Mas nem essa fundamentação gera consenso. “É completamente subjectiva! É preciso explicar o valor urbanístico e arquitectónico de cada edifício, não dar uma justificação geral e subjectiva como essa. É um parecer extremamente pobre”, acusa Fernando Jorge. “A Câmara de Lisboa tem sido muito permissiva com estas ambições imobiliárias e especulativas. E de cada vez que se faz isso, estamos a dar mais sinais de que, afinal, o património não é assim tão importante”.
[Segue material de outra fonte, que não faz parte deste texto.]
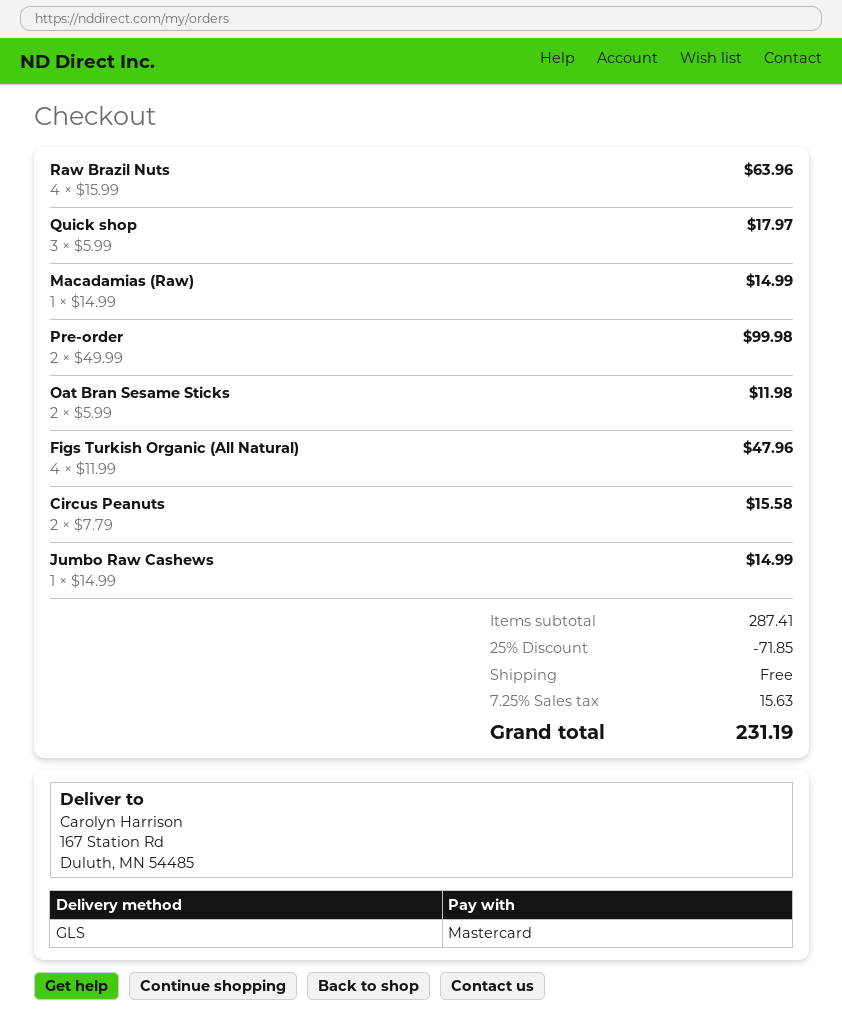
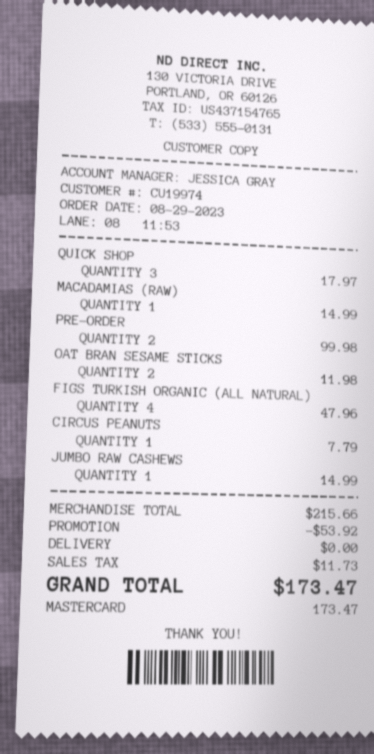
Raw Brazil Nuts: 4 for 63.96 -> none
Circus Peanuts: 2 for 15.58 -> 1 for 7.79
subtotal: 287.41 -> 215.66
discount: 71.85 -> 53.92
tax: 15.63 -> 11.73
total: 231.19 -> 173.47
Raquel Henriques da Silva completou: “O Departamento do Património Cultural deveria ter competências claras nesta matéria, como se fosse uma espécie de ‘DGPC do Departamento de Urbanismo’: autónomo e guiando-se pelos interesses culturais e patrimoniais e cujos pareceres deveriam ser de cumprimento obrigatório!” [...]»

4 comentários:

  1. Eles querem, podem e mandam!!!

    ResponderEliminar

  2. Já era tempo de o Público retomar notícias sobre a salvaguarda do património da cidade de Lisboa, alvo de permanente destruição.

    ResponderEliminar
  3. A questão não se resume à defesa do património...quando virem o contributo excepcional para a valorização arquitectónica, urbanística e ambiental da área (PDML) do novo projecto que lá irá surgir até choram...há gente presa em Portugal por menos...mas quando o arq. é um nome "conceituado" e "respeitado" pelos seus pares "génios", tudo se permite, mesmo projectos "de autor" sem qualquer tipo de enquadramento urbanístico e/ou arquitectónico como a excrescência que ia vem...
    Quando o arq. vai jogar Golf é uma chatice...caso típico de negligência profissional...e de desonestidade intelectual ainda mais...e a "ORDEM" dos Arquitectos?? Nada faz ao autor e aos seus pares que negligenciam o interesse público??? Provedor de Justiça??? Inspecção Geral do Território??? Presidente da República?? Nahh...Talvez o Pato Donald resolva...

    ResponderEliminar
  4. A mais completa desonestidade intelectual. Os fundamentos utilizados para a demolição não se aplicam ao caso concreto. Pois nem o edifício demolido é desprovido de interesse arquitectónico, nem o edifício a demolir é uma evidente mais valia e requalificação urbanística. Aqui o interesse foi outro, claro e subserviente serviço à especulação imobiliária. Na verdade eles não podem, isto é abuso do poder que lhes foi atribuído. Há muito que averiguar. Este caso é verdadeiramente inadmissível. Não há lugar apenas à subjectividade, à evidências que foram ultrapassadas. Vai-se deixar edificar este aberrante conjunto de irregularidades urbanísticas? Apenas para prestar serviço aos valores da especulação imobiliária?